Attentat raciste en France : l’auteur plaide un « coup de folie »
Un individu mis en examen pour un raid meurtrier aux motivations racistes tente de minimiser la gravité de ses actes devant la justice. Christophe Belgembe, poursuivi pour assassinat et tentatives d’assassinats à caractère raciste, qualifie désormais son passage à l’acte de simple « coup de folie ». Une version qui contraste radicalement avec les déclarations glaçantes prononcées au moment des faits.
Une tuerie revendiquée en direct
Les propos tenus par l’auteur du raid immédiatement après les faits ne laissent pourtant aucune ambiguïté sur ses intentions. « Je viens de tirer partout, je viens de niquer du bicot », lance-t-il sans retenue. Quelques instants plus tard, il poursuit : « Ça y est, c’est parti, je fais mon carton (…) Je suis désolé, je veux que la France se réveille. Y’en a marre, y’en a marre ».

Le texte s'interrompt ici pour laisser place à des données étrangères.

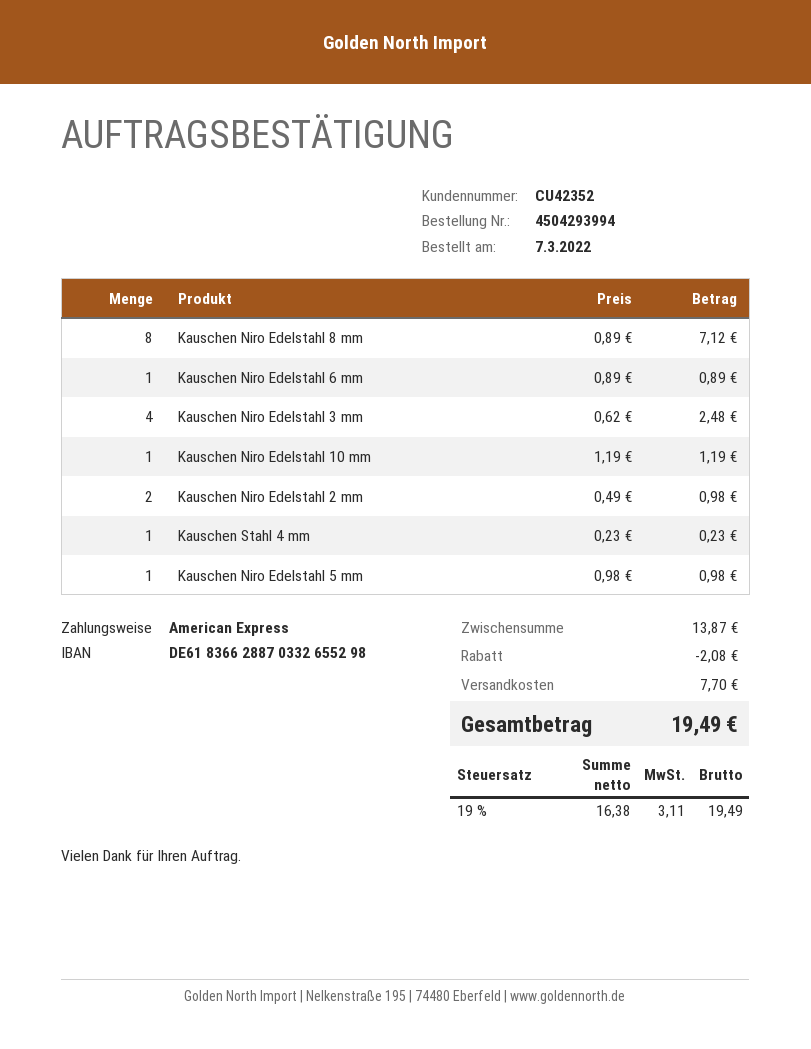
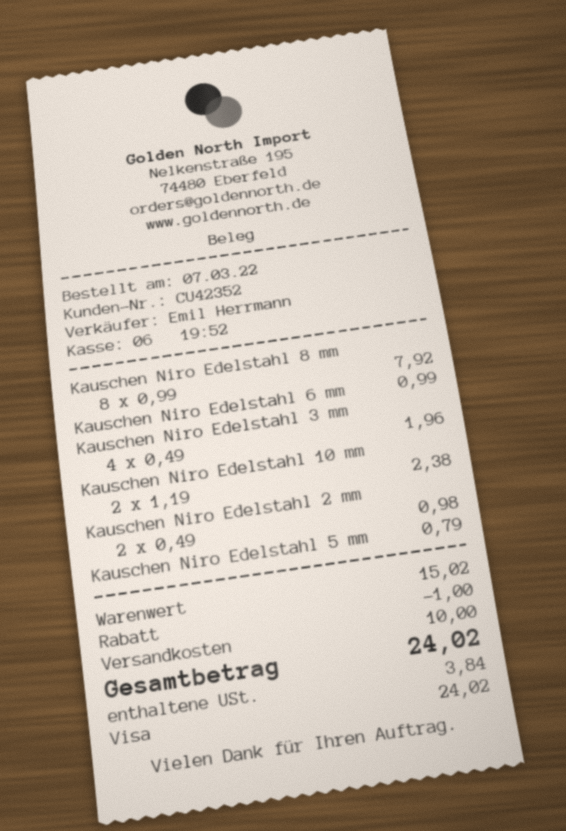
payment method: American Express -> Visa
Kauschen Niro Edelstahl 8 mm: 8 x 0.89 = 7.12 -> 8 x 0.99 = 7.92
Kauschen Niro Edelstahl 6 mm: 1 x 0.89 = 0.89 -> 1 x 0.99 = 0.99
Kauschen Niro Edelstahl 3 mm: 4 x 0.62 = 2.48 -> 4 x 0.49 = 1.96
Kauschen Niro Edelstahl 10 mm: 1 x 1.19 = 1.19 -> 2 x 1.19 = 2.38
Kauschen Stahl 4 mm: 1 x 0.23 = 0.23 -> none
Kauschen Niro Edelstahl 5 mm: 1 x 0.98 = 0.98 -> 1 x 0.79 = 0.79
subtotal: 13.87 -> 15.02
discount: 2.08 -> 1.00
shipping: 7.70 -> 10.00
tax: 3.11 -> 3.84
total: 19.49 -> 24.02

Ces déclarations brutes révèlent une dimension idéologique assumée au moment de l’attaque. Loin d’un acte impulsif, le passage à l’acte semble s’inscrire dans une logique préméditée, nourrie par une haine viscérale.

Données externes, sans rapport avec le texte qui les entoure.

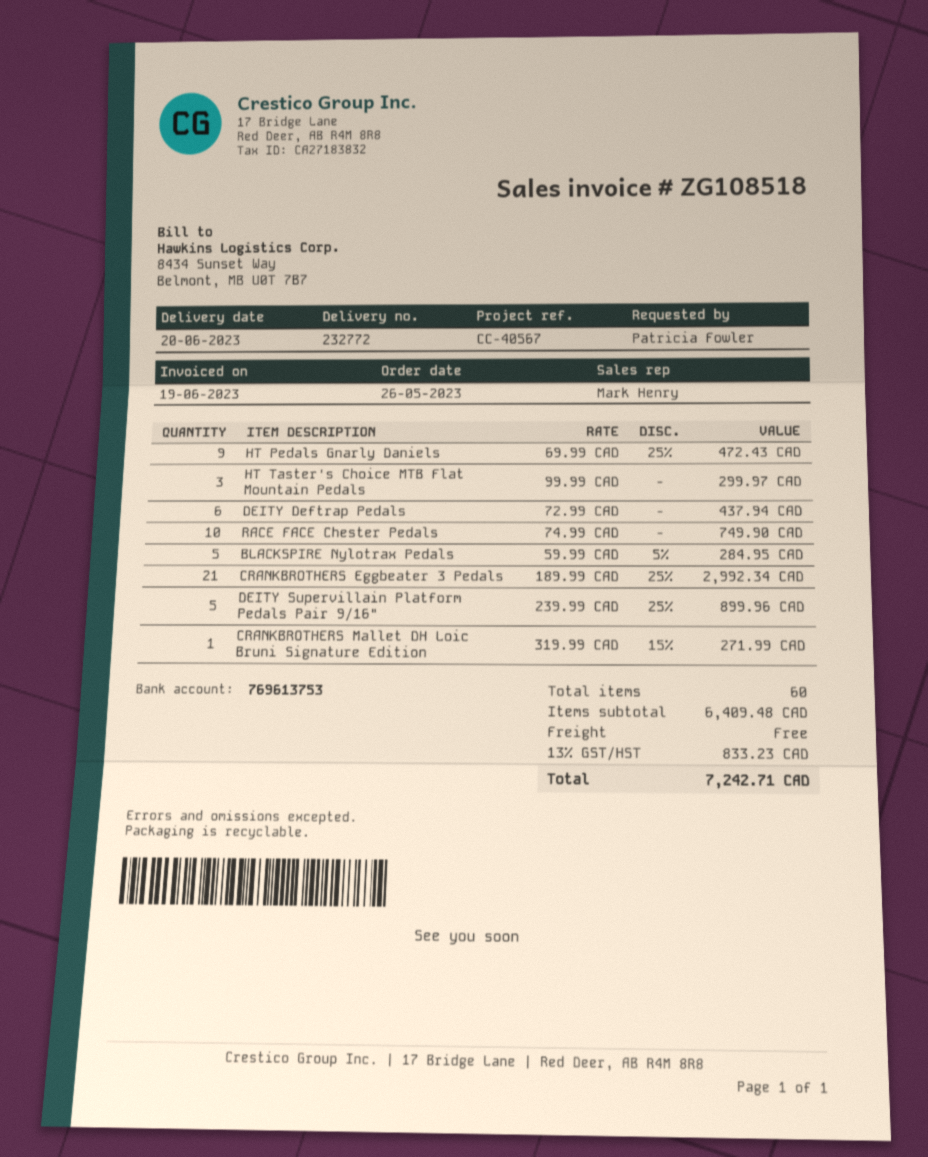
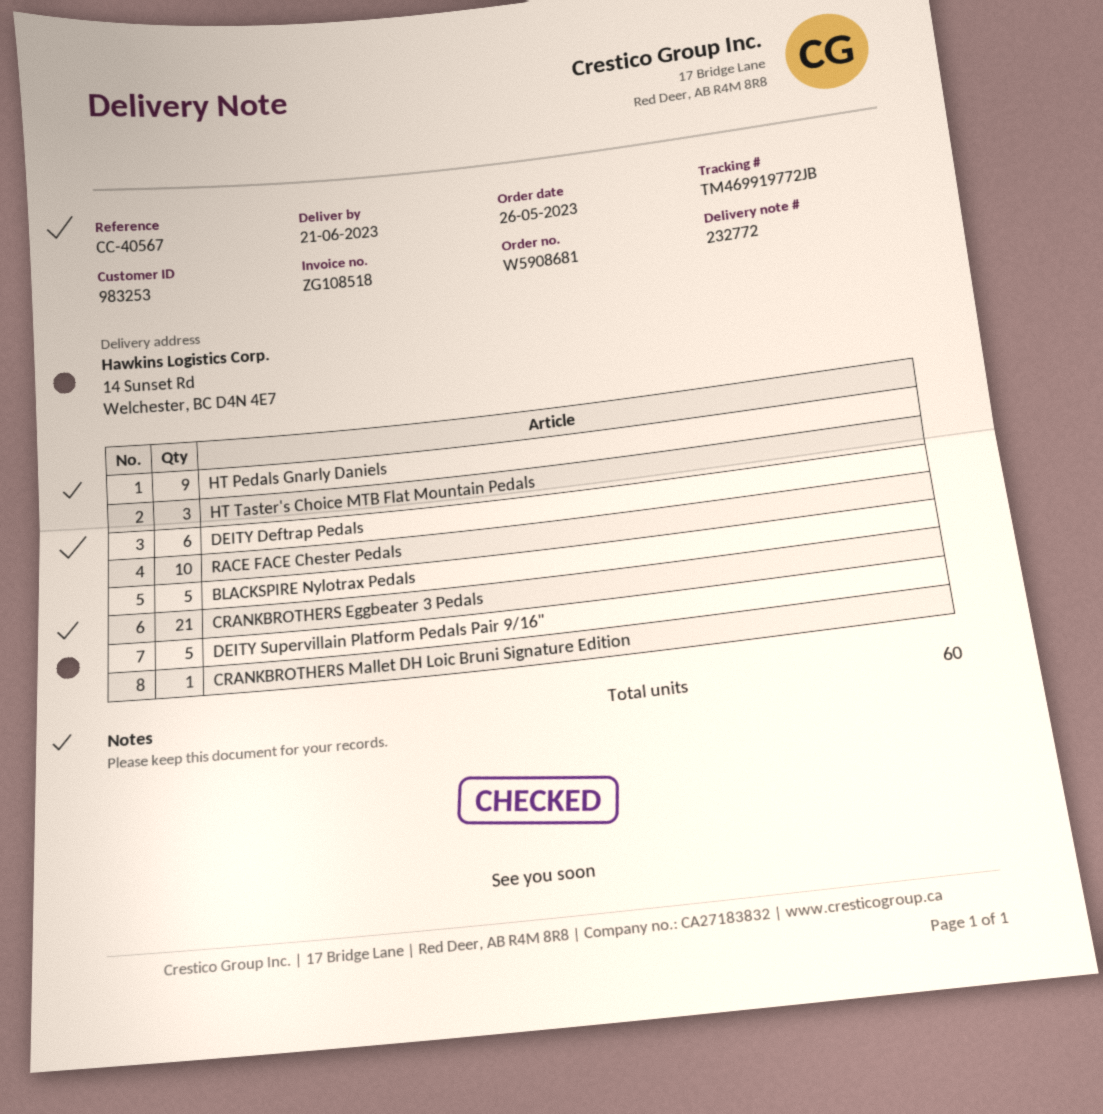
delivery date: 2023-06-20 -> 2023-06-21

Un profil ancré dans la mouvance néopatriote
Les enquêteurs ont rapidement établi le profil idéologique de Christophe Belgembe. L’homme se révèle proche de la mouvance « néopatriote », caractérisée par son hostilité envers les musulmans. Cette orientation n’est pas récente : elle transparaissait déjà dans ses activités en ligne.
Avant le drame, l’accusé avait diffusé des vidéos sur Facebook exprimant ses convictions politiques. Des messages personnels confirment également son ancrage dans cette idéologie radicale. Son environnement familial aurait par ailleurs joué un rôle dans le renforcement de ces positions extrêmes.
Une stratégie de défense peu crédible
Face aux magistrats instructeurs, Christophe Belgembe tente aujourd’hui de se dédouaner. Il qualifie son raid meurtrier de « connerie monumentale » ou de « coup de folie ». L’homme emploie également le terme « irrationnel » pour décrire ses actions lors de cette journée sanglante.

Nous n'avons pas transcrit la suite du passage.